The strategy Kerry used to overtake Dean and seize the nomination was so brilliant and subtle that I wasted no time mourning the death of the Dean Nation, but simply transferred all of the hopes and dreams that I had tacked onto the Vermont governor over to the Senator from Massaschusetts. I rode high on the promise of John F. Kerry, the Perfect Candidate, for about a week before events in the Western Hemisphere brought me up close and personal with everything I had disliked about Kerry from the very beginning.

Haiti's government, which had been reinstalled by American Special Forces under the Clinton Administration, reversing a Bush-backed coup, was overthrown once again by allies of the younger Bush. I was devastated; my conversion to the far-left bank of American politics had been facilitated largely by my exposure to Stan Goff's excellent account of the Clinton-era invasion of Haiti, Hideous Dream. I thought of Haiti's flawed democratic government as one of the great justifications for my allegiance to a flawed Democratic Party, and its collapse sent me into an emotional tailspin.

Kerry failed to go on record condemning the coup, a ruthless tactical decision (and, it turns out, a correct one) that shook my support of Kerry's candidacy to its very core.
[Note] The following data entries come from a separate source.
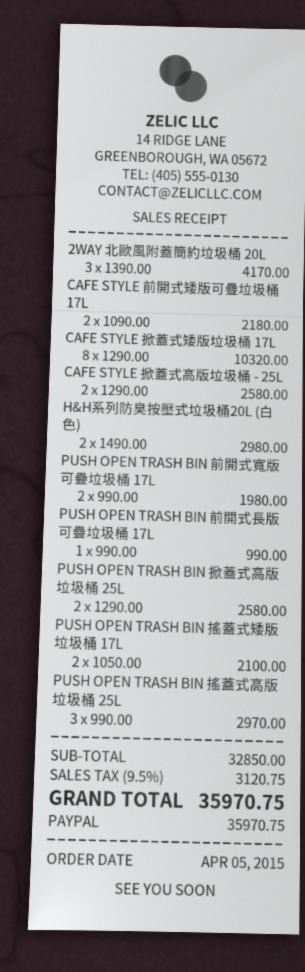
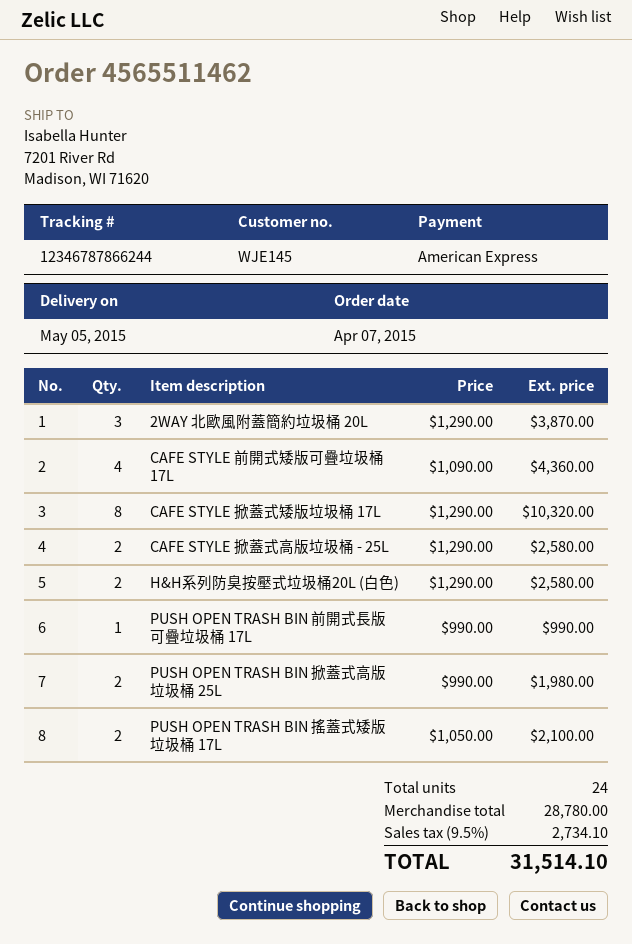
order date: 2015-04-05 -> 2015-04-07
payment method: PayPal -> American Express
2WAY 北歐風附蓋簡約垃圾桶 20L: 3 x 1390.00 = 4170.00 -> 3 x 1290.00 = 3870.00
CAFE STYLE 前開式矮版可疊垃圾桶 17L: 2 x 1090.00 = 2180.00 -> 4 x 1090.00 = 4360.00
H&H系列防臭按壓式垃圾桶20L (白色): 2 x 1490.00 = 2980.00 -> 2 x 1290.00 = 2580.00
PUSH OPEN TRASH BIN 前開式寬版可疊垃圾桶 17L: 2 x 990.00 = 1980.00 -> none
PUSH OPEN TRASH BIN 掀蓋式高版垃圾桶 25L: 2 x 1290.00 = 2580.00 -> 2 x 990.00 = 1980.00
PUSH OPEN TRASH BIN 搖蓋式高版垃圾桶 25L: 3 x 990.00 = 2970.00 -> none
subtotal: 32850.00 -> 28780.00
tax: 9.5% = 3120.75 -> 9.5% = 2734.10
total: 35970.75 -> 31514.10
With Sophia just recently revealed to be in the family way, I obsessed about how I would explain to my child why I had wholeheartedly supported - not just with my vote but with my voice, my most prized possession - a man who could not summon the political courage to decry the violent overthrow of a democratically elected leader in a country just a few hundred miles off the Florida coast.
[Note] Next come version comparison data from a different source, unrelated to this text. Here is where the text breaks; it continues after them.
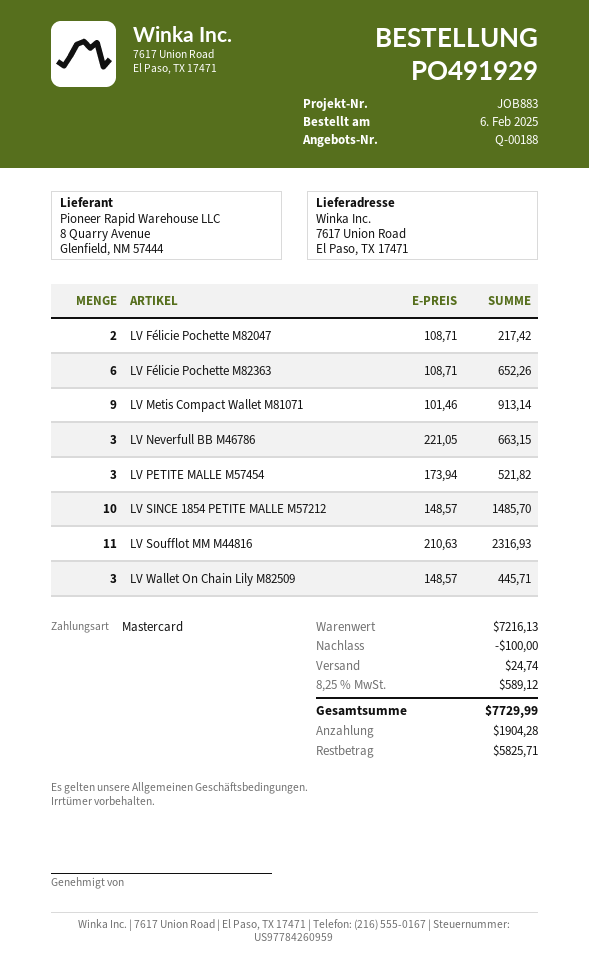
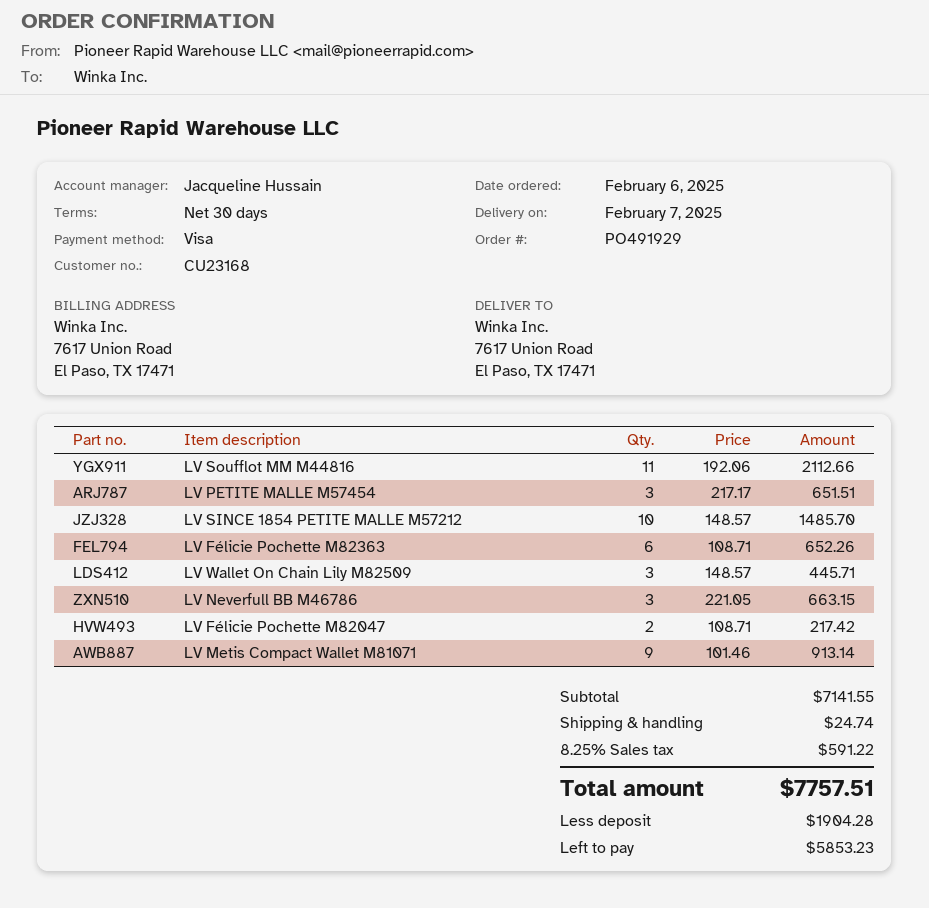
payment method: Mastercard -> Visa
LV PETITE MALLE M57454: 3 x 173.94 = 521.82 -> 3 x 217.17 = 651.51
LV Soufflot MM M44816: 11 x 210.63 = 2316.93 -> 11 x 192.06 = 2112.66
subtotal: 7216.13 -> 7141.55
discount: 100.00 -> none
tax: 8.25% = 589.12 -> 8.25% = 591.22
total: 7729.99 -> 7757.51
balance: 5825.71 -> 5853.23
A few positive events would bring me back to DU in the coming months: Ahmed Chalabi's fall from favor amidst allegations of spying for the Iranians, George Tenet's disgraced resignation, and others... But for the most part, my interest and commitment to the cause of electing a Democratic president was not enough to keep me consistently in the game.

It is only now, at the end, that I understand. The Emperor was right - I am a young fool after all. My feeble skills are no match for the power of the dark side. But there is something that the forces of evil did not count on, the one thing they always forget. There are those among us puerile slackers who know what they are doing. There are those who, despite the failure of every institution we once believed might save us from the maniacs, toil on, diligently, to make sure that nonetheless, the American Dream shall live to fight another day.
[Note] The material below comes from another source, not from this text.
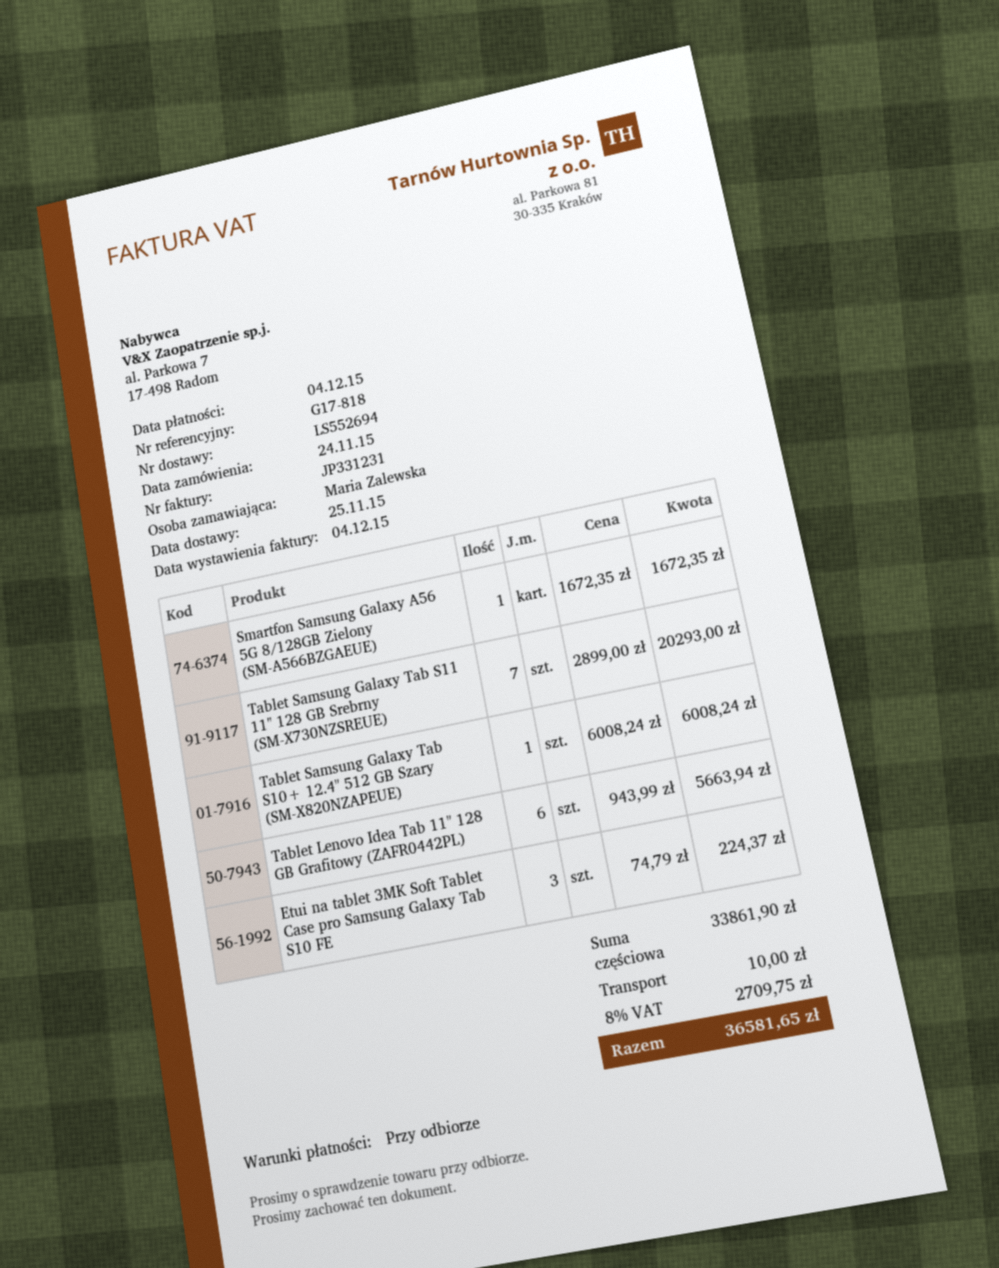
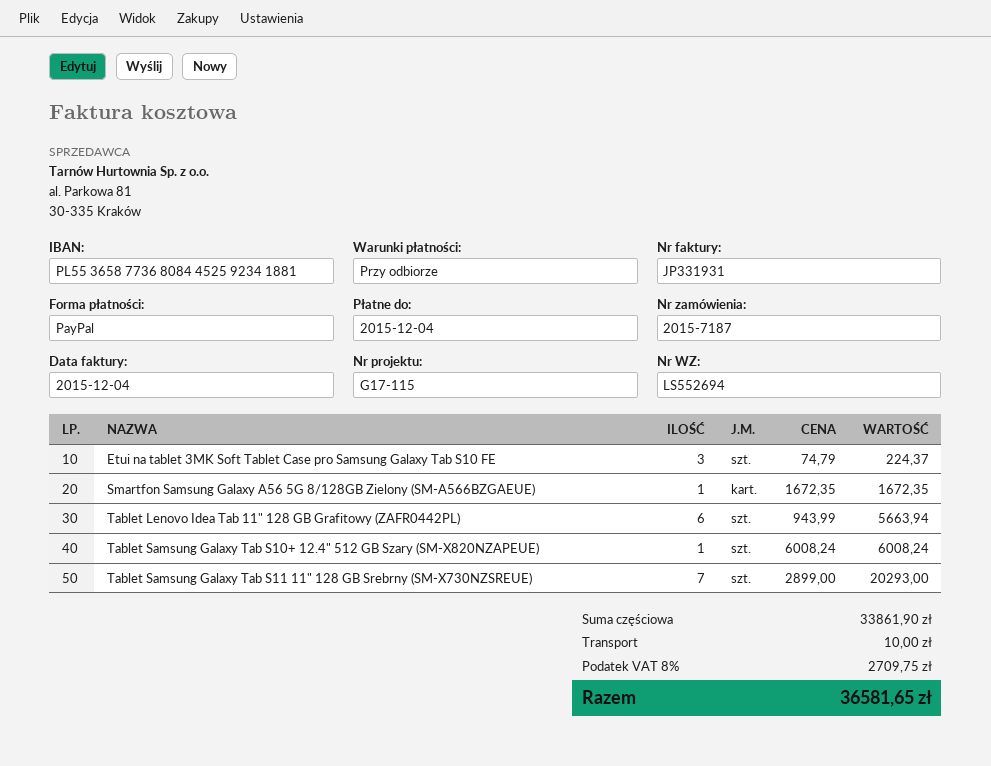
invoice number: JP331231 -> JP331931
reference: G17-818 -> G17-115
It is these people - those who have not faltered as I have, who have remained strong not only during times when victory seemed inevitable, but when it seemed impossible - that I salute with this article, my last before the 2004 election. To those superstars who carried this team: John Kerry, James Carville, Bill Clinton, Skinner and Earl G of Democratic Underground, Naomi Klein, Molly Ivins, Eric Alterman, Josh Micah Marshall, and every other wonderful and tireless warrior who has fought on the side of sanity in these last few crazy years, let me extend my pure and heartfelt thanks, before we all get caught up in the admittedly all-important results of the election we are about to participate in on Tuesday. I hope you can forgive me my trespasses, and accept me into the fold of the team that, win or lose, has in a certain fundamental sense given its all.

If we win, as I am young enough to believe we will, I hope to be remembered as the 53rd man on the roster, who hung around just long enough to get a ring, even though he owes credit for the title to everyone but himself. And if we lose, as I am old enough to know is still very, very possible, I hope that those other 52 women and men on this valiant team absolve themselves of wrongdoing, and point to me, the guy who didn't quite pull his weight. I admit now, before the results are in; I could have done more, and I didn't, for no better reason than because that is the state of my character, the stage of my development here in this crucial year, my twenty-ninth.

But as an old Browns fan knows, win or lose, for us and for our opponents, there's always next year. See you there, beloved teammates. See you there.